Introduction
Understanding how DuckLake stores and manages your data is crucial for maintaining a robust data lake. This vignette explains:
- The two-component architecture of DuckLake (catalog and storage)
- What types of files are created and how to inspect them
- Best practices for choosing storage locations
- How to implement backup and recovery strategies
DuckLake’s Two-Component Architecture
DuckLake separates data management into two distinct components:
Catalog (Metadata): A database file (DuckDB, SQLite, or PostgreSQL) that stores all metadata about your tables, snapshots, transactions, and data file locations. This is typically small but critically important.
Storage (Data Files): A directory containing immutable Parquet files that hold your actual data. DuckLake never modifies existing files—it only creates new ones.
This separation provides several benefits:
- Simplified consistency: Since files are never modified, caching and replication are straightforward
- Flexible storage options: Store metadata locally and data in the cloud, or vice versa
- Independent backup strategies: Each component can be backed up differently based on your needs
Storage Options
DuckLake works with any filesystem backend that DuckDB supports, including:
- Local files and folders: Fast access, ideal for single-machine workflows
-
Cloud object storage:
- AWS S3 (and S3-compatible services like Cloudflare R2, MinIO)
- Google Cloud Storage
- Azure Blob Storage
- Network-attached storage: NFS, SMB, FUSE-based filesystems
Storage Patterns
Here are how some common storage patterns may look:
# Local storage - fastest, but not shared
attach_ducklake(
ducklake_name = "local_lake",
lake_path = "~/data/my_ducklake"
)
# Cloud storage - scalable, accessible from anywhere
attach_ducklake(
ducklake_name = "cloud_lake",
lake_path = "s3://my-bucket/ducklake",
data_path = "s3://my-bucket/ducklake/data"
)
# Hybrid approach - metadata local, data in cloud
attach_ducklake(
ducklake_name = "hybrid_lake",
lake_path = "~/data/metadata",
data_path = "s3://my-bucket/data"
)Key considerations:
- Latency vs. accessibility: Local storage is fast but not shareable; cloud storage is accessible but has higher latency
- Scalability vs. cost: Object stores scale easily but may charge for data transfer
- Security: Consider using DuckLake’s encryption features for cloud storage
Inspecting DuckLake Files
Let’s create a sample DuckLake and explore what files it generates:
# Create a temporary directory for our demo
lake_dir <- file.path(vignette_temp_dir, "storage_demo")

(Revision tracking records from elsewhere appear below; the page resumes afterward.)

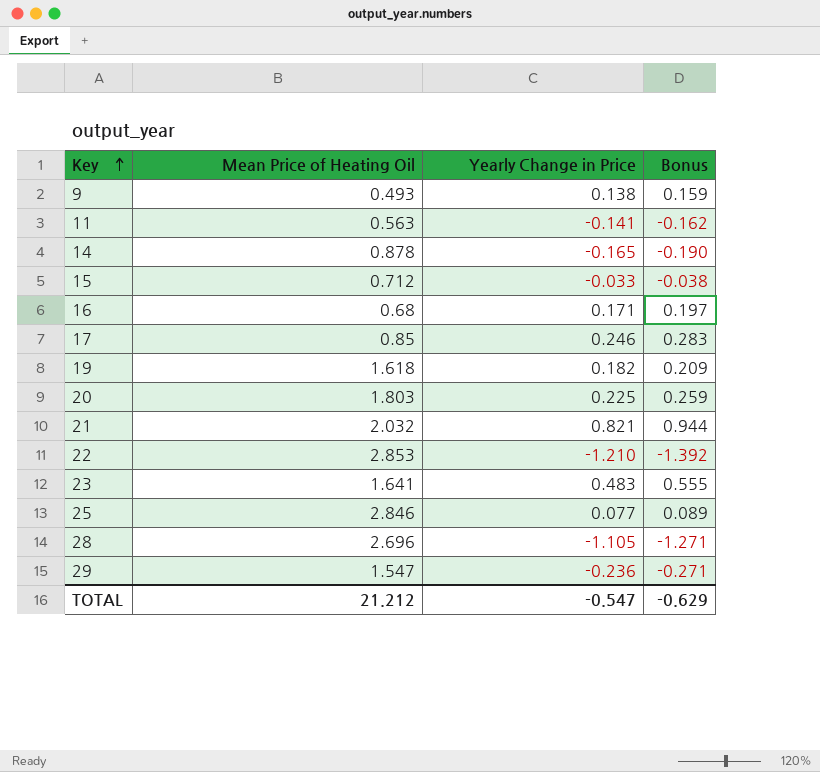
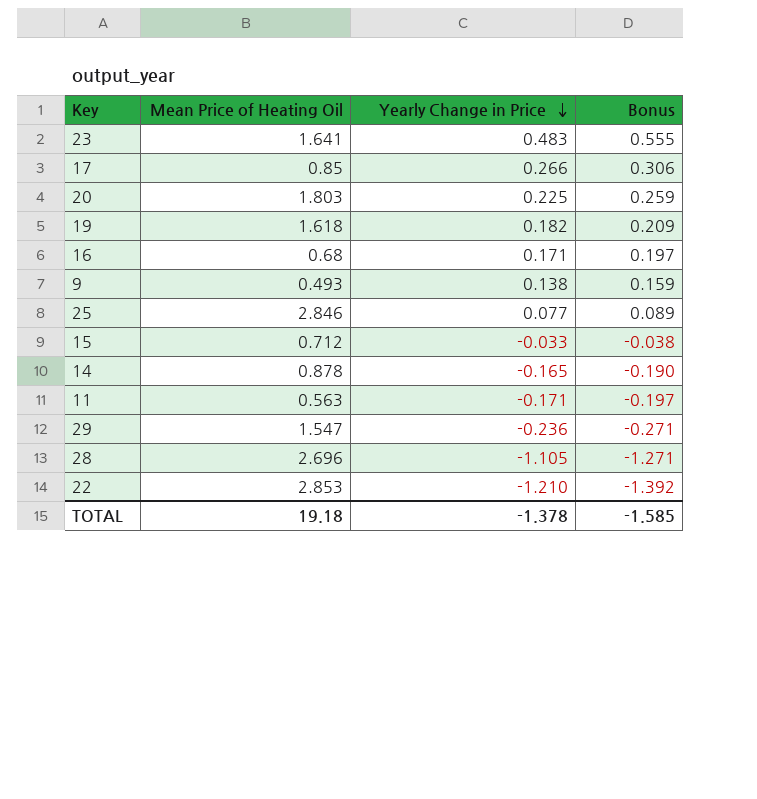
row order: Key ascending -> Yearly Change in Price descending
row 21: 2.032 | 0.821 | 0.944 -> none
17 | Yearly Change in Price: 0.246 -> 0.266
17 | Bonus: 0.283 -> 0.306
11 | Yearly Change in Price: -0.141 -> -0.171
11 | Bonus: -0.162 -> -0.197
TOTAL | Mean Price of Heating Oil: 21.212 -> 19.18
TOTAL | Yearly Change in Price: -0.547 -> -1.378
TOTAL | Bonus: -0.629 -> -1.585

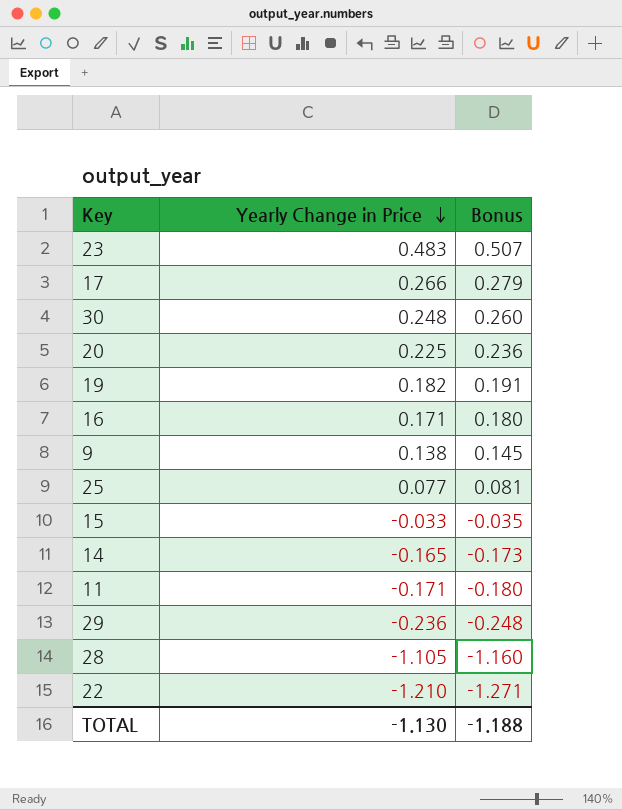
column Mean Price of Heating Oil | position: 2 -> none
column Bonus | formula: [Yearly Change in Price] * 1.15 -> [Yearly Change in Price] * 1.05
row 30: none -> 0.248 | 0.260
TOTAL | Yearly Change in Price: -1.378 -> -1.130
TOTAL | Bonus: -1.585 -> -1.188

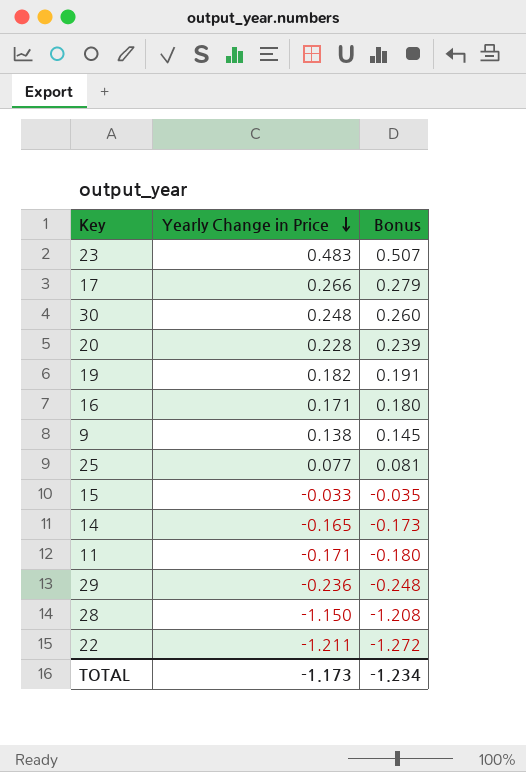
20 | Yearly Change in Price: 0.225 -> 0.228
20 | Bonus: 0.236 -> 0.239
28 | Yearly Change in Price: -1.105 -> -1.150
28 | Bonus: -1.160 -> -1.208
22 | Yearly Change in Price: -1.210 -> -1.211
22 | Bonus: -1.271 -> -1.272
TOTAL | Yearly Change in Price: -1.130 -> -1.173
TOTAL | Bonus: -1.188 -> -1.234

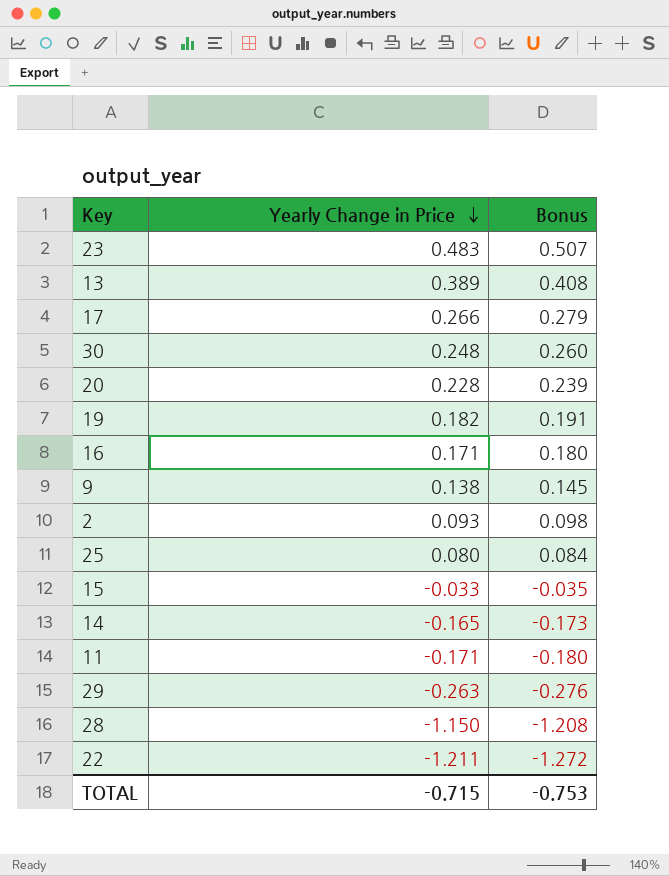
row 13: none -> 0.389 | 0.408
row 2: none -> 0.093 | 0.098
25 | Yearly Change in Price: 0.077 -> 0.080
25 | Bonus: 0.081 -> 0.084
29 | Yearly Change in Price: -0.236 -> -0.263
29 | Bonus: -0.248 -> -0.276
TOTAL | Yearly Change in Price: -1.173 -> -0.715
TOTAL | Bonus: -1.234 -> -0.753

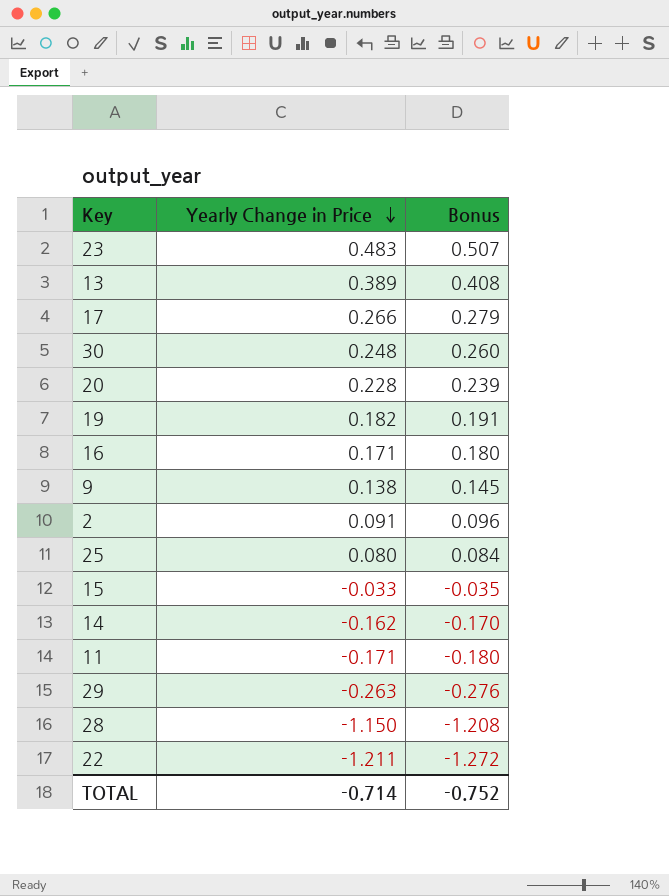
2 | Yearly Change in Price: 0.093 -> 0.091
2 | Bonus: 0.098 -> 0.096
14 | Yearly Change in Price: -0.165 -> -0.162
14 | Bonus: -0.173 -> -0.170
TOTAL | Yearly Change in Price: -0.715 -> -0.714
TOTAL | Bonus: -0.753 -> -0.752

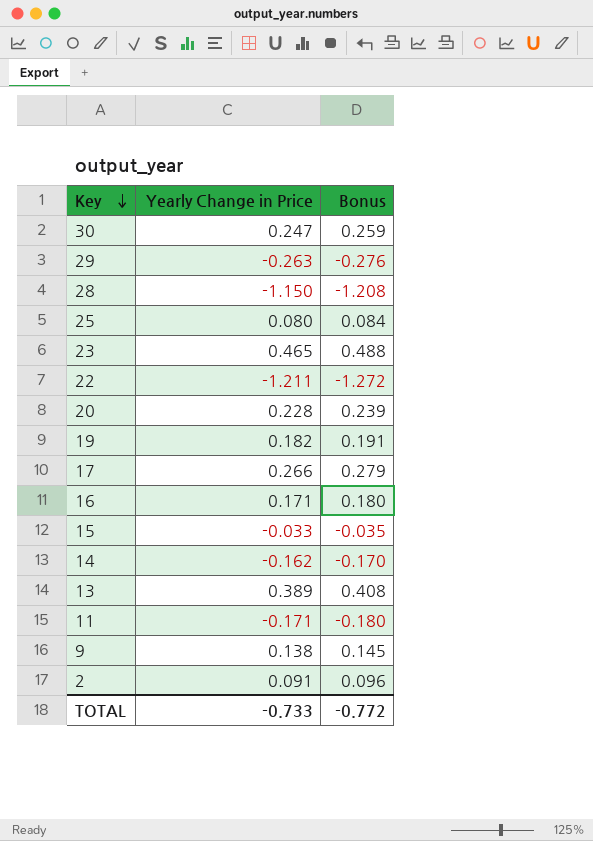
row order: Yearly Change in Price descending -> Key descending
30 | Yearly Change in Price: 0.248 -> 0.247
30 | Bonus: 0.260 -> 0.259
23 | Yearly Change in Price: 0.483 -> 0.465
23 | Bonus: 0.507 -> 0.488
TOTAL | Yearly Change in Price: -0.714 -> -0.733
TOTAL | Bonus: -0.752 -> -0.772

dir.create(lake_dir, showWarnings = FALSE, recursive = TRUE)
# Install ducklake extension
install_ducklake()
# Create and populate a DuckLake
attach_ducklake(
ducklake_name = "demo_lake",
lake_path = lake_dir
)
# Add some data with transactions
with_transaction(
create_table(mtcars[1:15, ], "cars"),
author = "Demo User",
commit_message = "Initial load"
)
#> Transaction started
#> Transaction committed
#> Snapshot metadata updated
with_transaction(
get_ducklake_table("cars") |>
mutate(hp_per_cyl = hp / cyl) |>
replace_table("cars"),
author = "Demo User",
commit_message = "Add hp_per_cyl metric"
)
#> Transaction started
#> Transaction committed
#> Snapshot metadata updated
with_transaction(
get_ducklake_table("cars") |>
mutate(mpg_adjusted = if_else(cyl == 4, mpg * 1.1, mpg)) |>
replace_table("cars"),
author = "Demo User",
commit_message = "Add adjusted MPG for 4-cylinder cars"
)
#> Transaction started
#> Transaction committed
#> Snapshot metadata updatedCatalog Files
The catalog is a single database file containing all metadata:
dir_tree(lake_dir)
#> /tmp/RtmpY4o8rb/storage_backups_vignette/storage_demo
#> ├── demo_lake.ducklake
#> ├── demo_lake.ducklake.wal
#> └── main
#> └── cars
#> ├── ducklake-019c4446-cd59-7c85-9621-ed0cb76d34a3.parquet
#> ├── ducklake-019c4446-ce3c-7a33-9c21-a15ed1de2dfb.parquet
#> └── ducklake-019c4446-ce8c-7120-ab58-bc4351e1a2f2.parquetThe catalog files (demo_lake.ducklake and
.wal) contain all metadata about tables, snapshots, and
transactions.
Storage (Data) Files
Data files are stored in Parquet format in a structured directory:
# Data files are organized by schema and table
main_dir <- file.path(lake_dir, "main")
dir_tree(main_dir, recurse = 2)
#> /tmp/RtmpY4o8rb/storage_backups_vignette/storage_demo/main
#> └── cars
#> ├── ducklake-019c4446-cd59-7c85-9621-ed0cb76d34a3.parquet
#> ├── ducklake-019c4446-ce3c-7a33-9c21-a15ed1de2dfb.parquet
#> └── ducklake-019c4446-ce8c-7120-ab58-bc4351e1a2f2.parquet
# Get details about parquet files
parquet_files <- dir_ls(main_dir, recurse = TRUE, regexp = "\\.parquet$")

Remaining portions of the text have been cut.